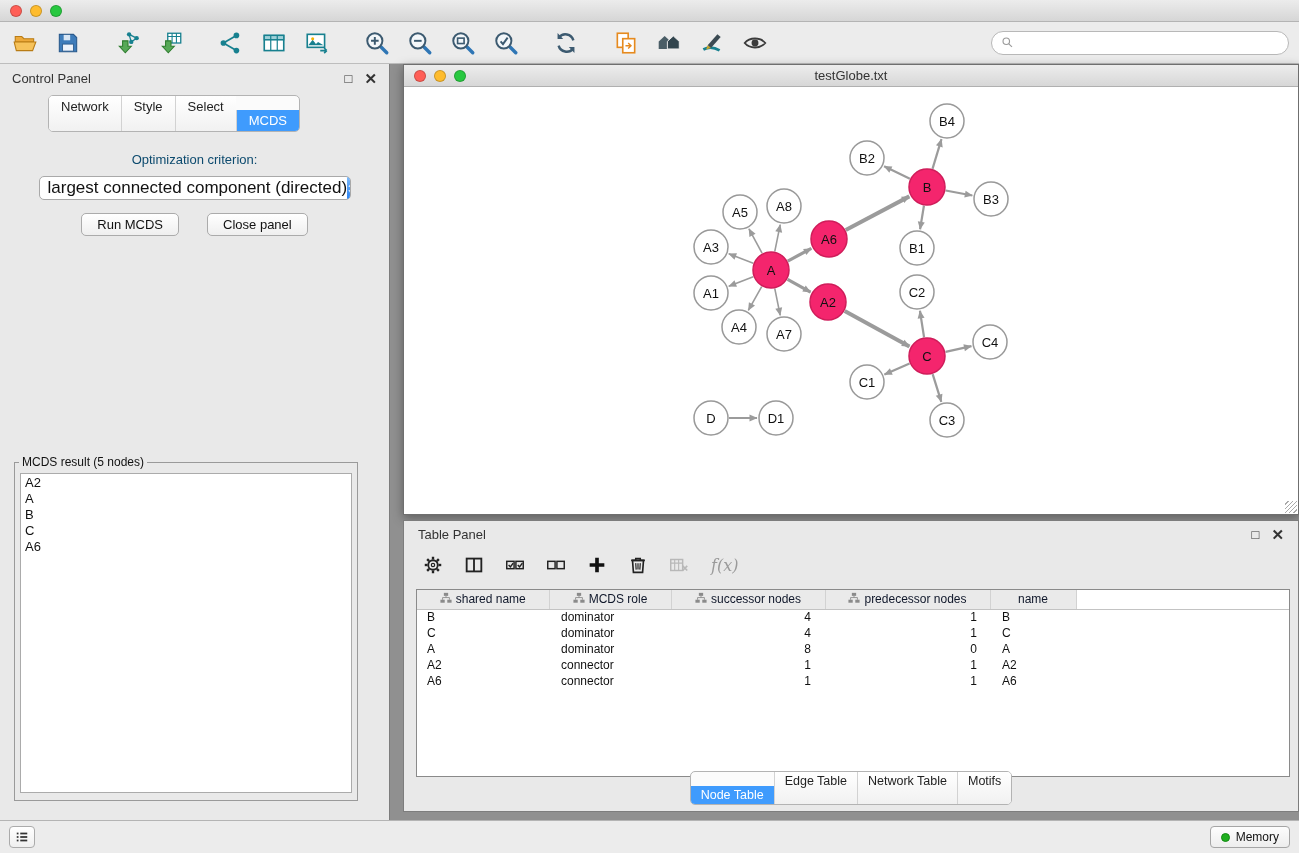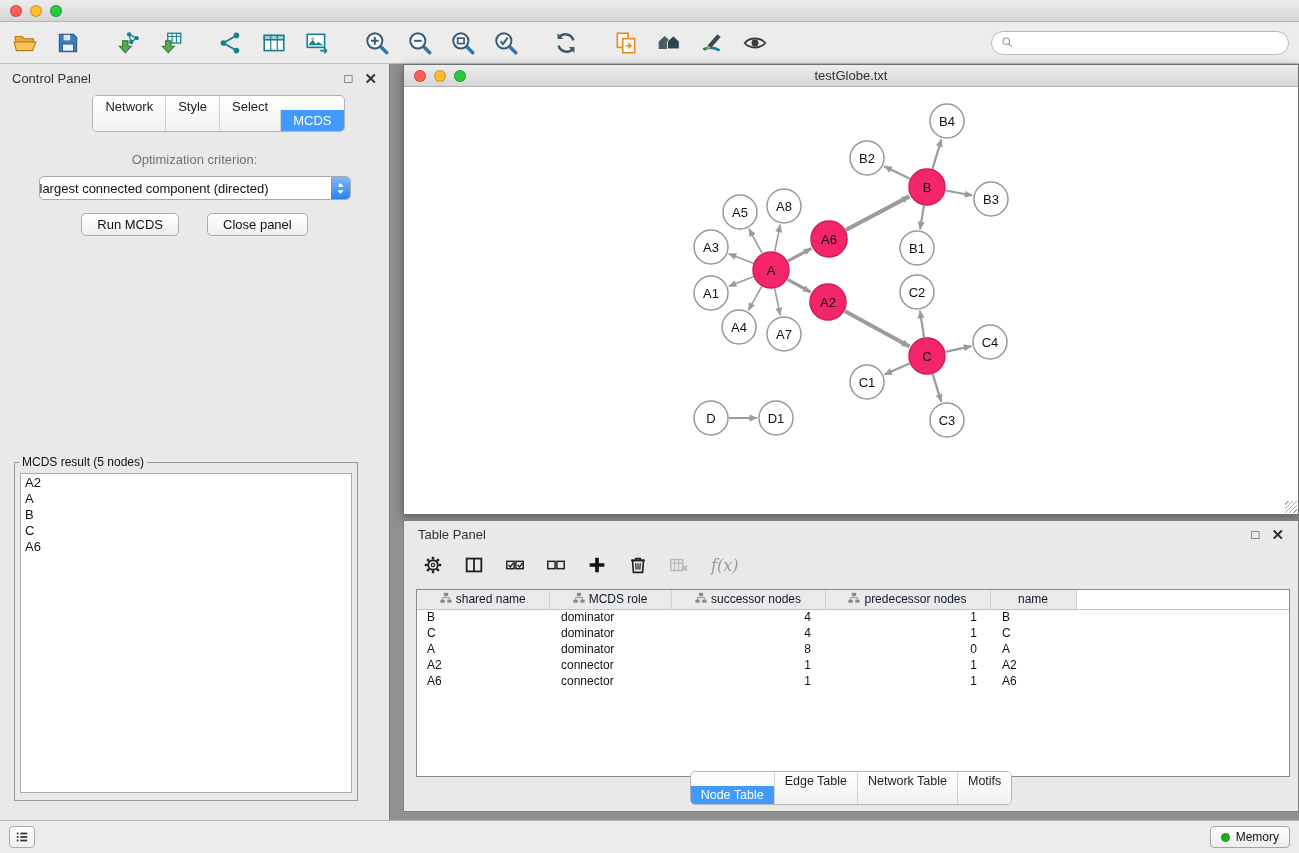--- a/index.html
+++ b/index.html
@@ -28,29 +28,29 @@
   
   .desktop { position:absolute; left:0; top:64px; width:1299px; height:756px; background:#909090; }
 
   
   .control-panel { position:absolute; left:0; top:0; width:390px; height:756px; background:#e9e9e9;
     border-right:1px solid #7d7d7d; }
   .cp-header { height:28px; display:flex; align-items:center; padding:0 12px; font-size:13px; color:#333; }
   .cp-header .hsp { flex:1; }
   .win-btn { font-size:13px; color:#333; margin-left:12px; line-height:13px; cursor:default; }
   .win-btn.x { font-weight:bold; font-size:15px; }
-  .cp-tabs-row { display:flex; justify-content:center; margin-top:3px;padding-left:48px; }
+  .cp-tabs-row { display:flex; margin-top:3px;padding-left:48px; }
   .seg { display:flex; background:#fbfbfb; border:1px solid #b3b3b3; border-radius:5px; overflow:hidden; }
   .seg-tab { padding:3px 12px; font-size:13px; color:#222; border-left:1px solid #d2d2d2; background:linear-gradient(#fff,#f1f1f1); }
   .seg-tab:first-child { border-left:none; }
   .seg-tab.active { background:#3f9bfd; color:#fff;margin-top:14px; }
-  .opt-label { text-align:center; margin-top:20px; font-size:13px; color:#737373; }
+  .opt-label { text-align:center; margin-top:20px; font-size:13px; color:#0c4a6e; }
   .dd-row { margin:9px auto 0; width:312px; }
   .dropdown { height:24px; background:#fff; border:1px solid #a9a9a9; border-radius:5px; display:flex; align-items:center; overflow:hidden; }
-  .dropdown .dd-text { flex:1; font-size:13px; color:#111; white-space:nowrap; }
+  .dropdown .dd-text { flex:1; font-size:17px; padding-left:8px; color:#111; white-space:nowrap; }
   .dd-stepper { width:19px; height:100%; background:linear-gradient(#7cb9fa,#2a82f2); display:flex; align-items:center; justify-content:center; border-radius:0 4px 4px 0; }
   .btn-row { display:flex; justify-content:center; gap:28px; margin-top:13px; }
   .push-btn { height:23px; padding:0 15px; font-size:13px; color:#111; background:linear-gradient(#fff,#efefef);
     border:1px solid #ababab; border-radius:5px; display:flex; align-items:center; font-family:"Liberation Sans",sans-serif; }
   .result-fieldset { position:absolute; left:14px; top:391px; width:344px; height:346px; border:1px solid #9a9a9a; }
   .result-fieldset legend { font-size:12px; color:#111; margin-left:4px; padding:0 3px; }
   .result-list { position:absolute; left:5px; right:5px; top:4px; bottom:7px; background:#fff; border:1px solid #ababab; overflow:hidden; padding-top:1px; }
   .result-item { font-size:13px; line-height:16px; padding-left:4px; color:#111; }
--- --- ---
## Assignment
Among the entries above, the line containing "height:24px; background:#fff; border:1px", the line containing "border:1px solid #ababab; border-radius:5px;", and all lines between them are to be restated word for word; nothing else belongs in the reply.

## Response
   .dropdown { height:24px; background:#fff; border:1px solid #a9a9a9; border-radius:5px; display:flex; align-items:center; overflow:hidden; }
-  .dropdown .dd-text { flex:1; font-size:13px; color:#111; white-space:nowrap; }
+  .dropdown .dd-text { flex:1; font-size:17px; padding-left:8px; color:#111; white-space:nowrap; }
   .dd-stepper { width:19px; height:100%; background:linear-gradient(#7cb9fa,#2a82f2); display:flex; align-items:center; justify-content:center; border-radius:0 4px 4px 0; }
   .btn-row { display:flex; justify-content:center; gap:28px; margin-top:13px; }
   .push-btn { height:23px; padding:0 15px; font-size:13px; color:#111; background:linear-gradient(#fff,#efefef);
     border:1px solid #ababab; border-radius:5px; display:flex; align-items:center; font-family:"Liberation Sans",sans-serif; }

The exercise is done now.